No dia 11 de outubro, por voto de qualidade (desempate), a Câmara Superior do CARF entendeu que a empresa deve recolher contribuição previdenciária sobre plano de saúde com cobertura diferenciada oferecido para gerentes e diretores.

A discussão diz respeito ao art. 28 da Lei nº 8.212/1991, que determina que “o valor relativo à assistência prestada por serviço médico ou odontológico, próprio da empresa ou por ela conveniado, (…) desde que a cobertura abranja a totalidade dos empregados e dirigentes da empresa” não integra a base de cálculo da contribuição previdenciária a cargo do empregador.

Os contribuintes defendem que o artigo em questão trata da universalidade no oferecimento do benefício, já que todos os empregados da empresa teriam direito à assistência médica, mas que o plano oferecido não precisaria ser homogêneo, ou seja, igual para todos os empregados.

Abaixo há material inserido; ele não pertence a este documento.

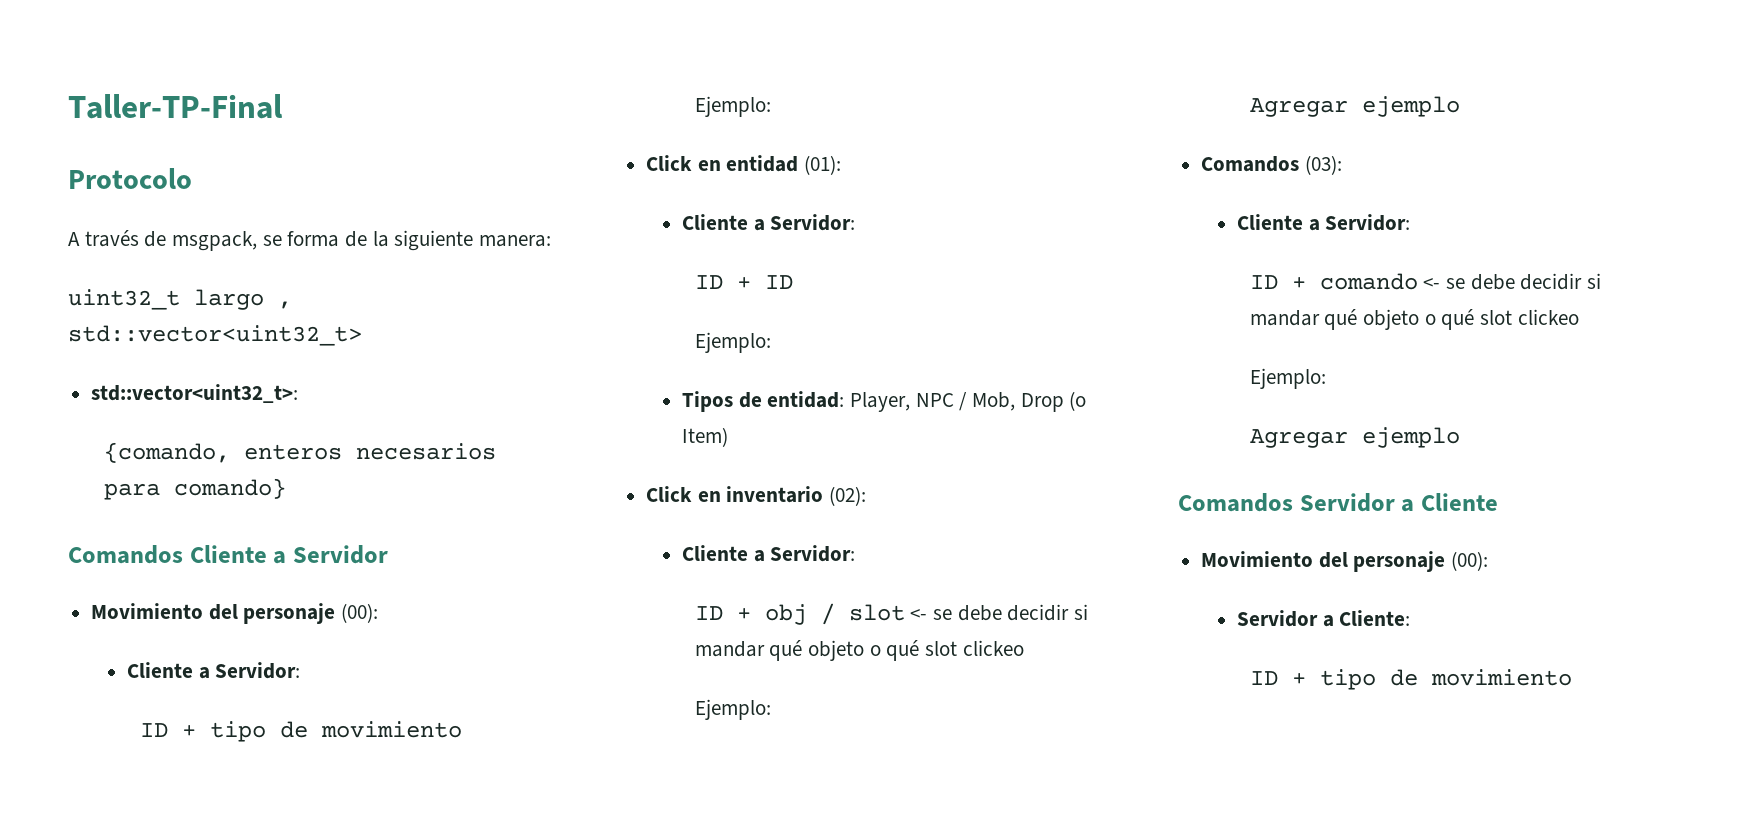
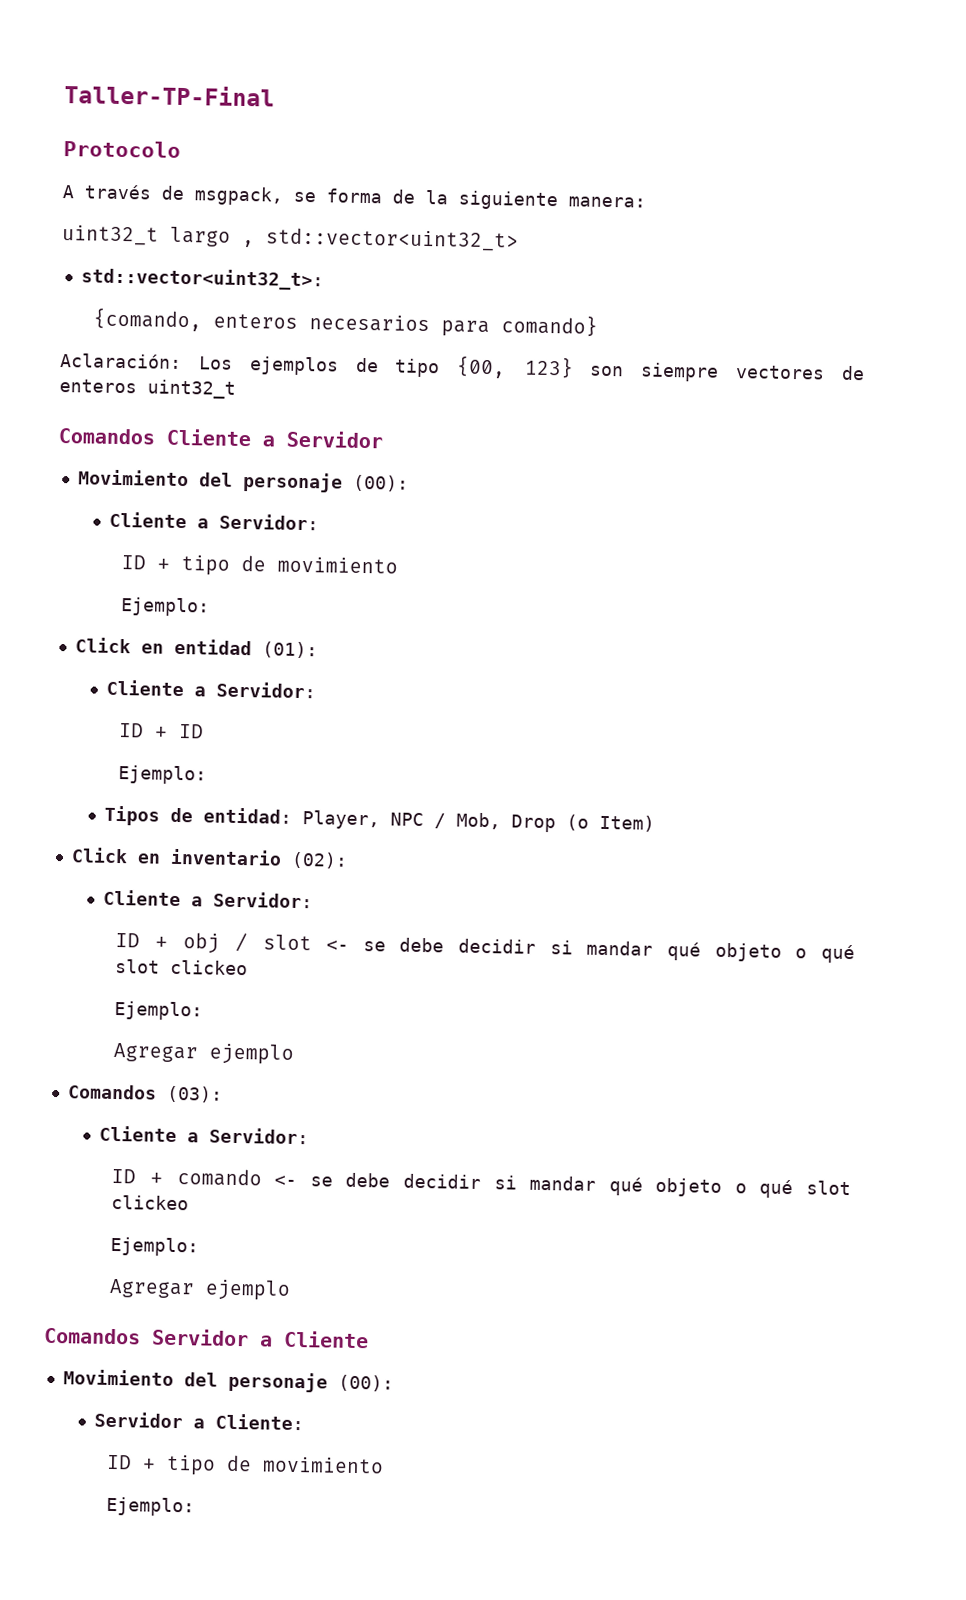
(286, 488) none -> [60,353,865,382] [59,379,236,399] // Aclaración: Los ejemplos de tipo {00, 123} son siempre vectores de enteros uint32_t
(1572, 677) none -> [106,1496,196,1517] // Ejemplo:

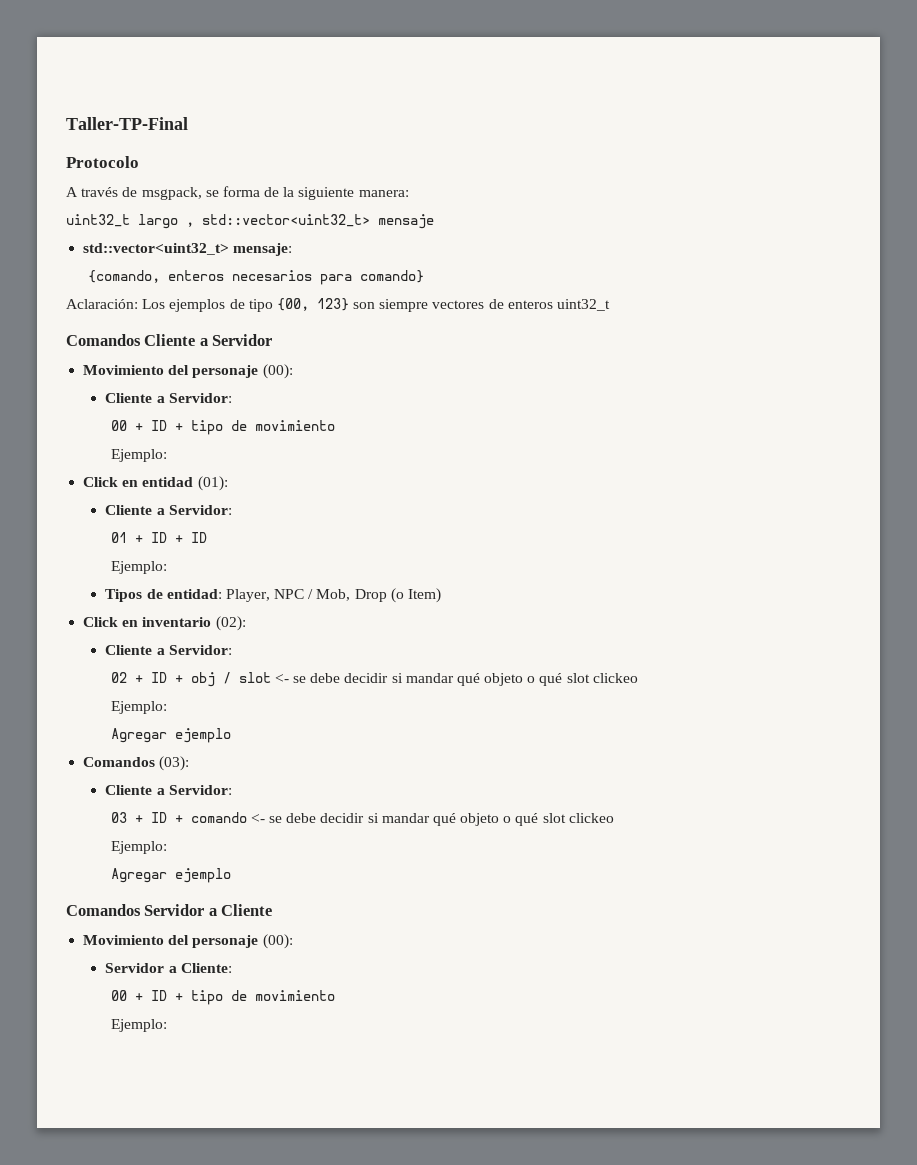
[80,267,324,291] // std::vector<uint32_t>: -> [378,214,434,229] [83,243,293,256] mensaje // std::vector<uint32_t> mensaje:
(320, 522) none -> [110,420,143,431] 00 +
(317, 690) none -> [110,532,143,543] 01 +
(314, 900) none -> [110,672,143,683] 02 +
(310, 1136) none -> [110,812,143,823] 03 +
(305, 1422) none -> [110,990,143,1001] 00 +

Já a posição defendida pela Receita Federal, e que foi adotada no julgamento, é no sentido de que todos os funcionários, independentemente da função que exerçam ou da hierarquia da empresa, devem receber o mesmo plano de saúde, sob pena de descaracterizar o benefício.

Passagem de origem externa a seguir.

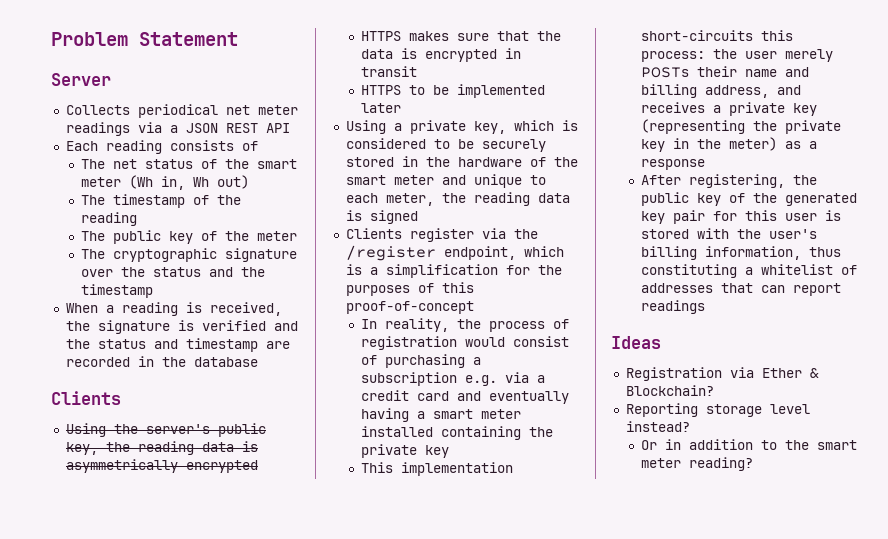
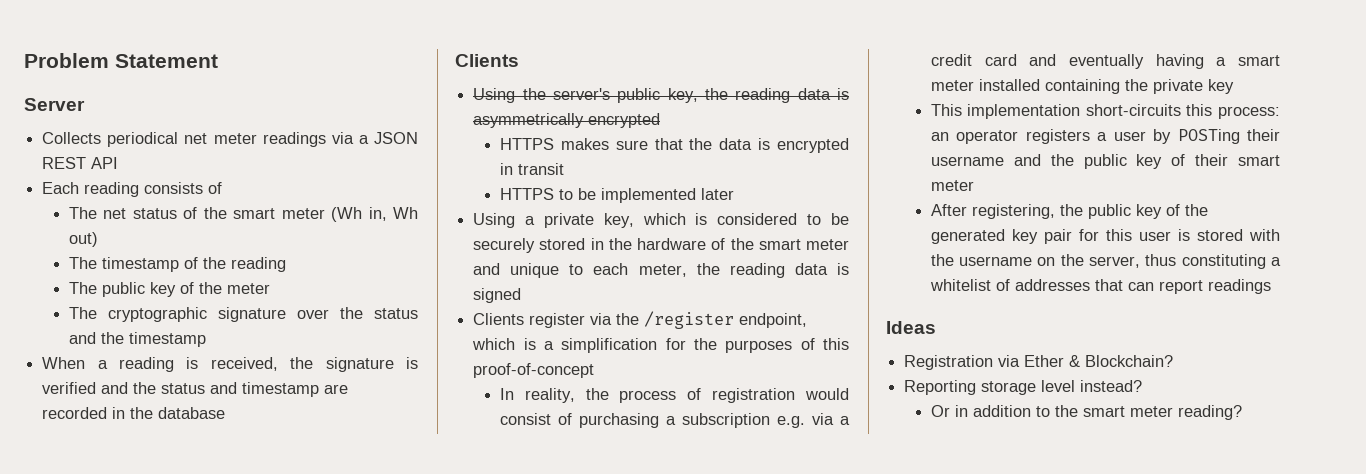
[713,49,834,62] [641,66,810,78] [641,84,802,98] [641,102,818,116] [641,119,842,134] [641,137,818,152] [641,159,706,170] the user merely POSTs their name and billing address, and receives a private key (representing the private key in the meter) as a response -> [930,129,1280,144] [930,154,1280,169] [930,180,974,191] an operator registers a user by POSTing their username and the public key of their smart meter
[769,229,818,239] [641,246,802,260] user's billing information, -> [959,254,1141,268] username on the server,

A cobrança ainda poderá ser discutida no Judiciário.

Vale lembrar que com a reforma trabalhista, promovida pela Lei nº 13.467/2017, que entra em vigor em novembro deste ano, a questão estaria superada, já que o art. 458, §5º determina que “o valor relativo à assistência prestada por serviço médico ou odontológico, próprio ou não, (…) mesmo quando concedido em diferentes modalidades de planos e coberturas, não integram o salário do empregado para qualquer efeito nem o salário de contribuição”.

Resta saber como a Receita Federal do Brasil vai interpretar o dispositivo e se ele será aplicado para casos passados.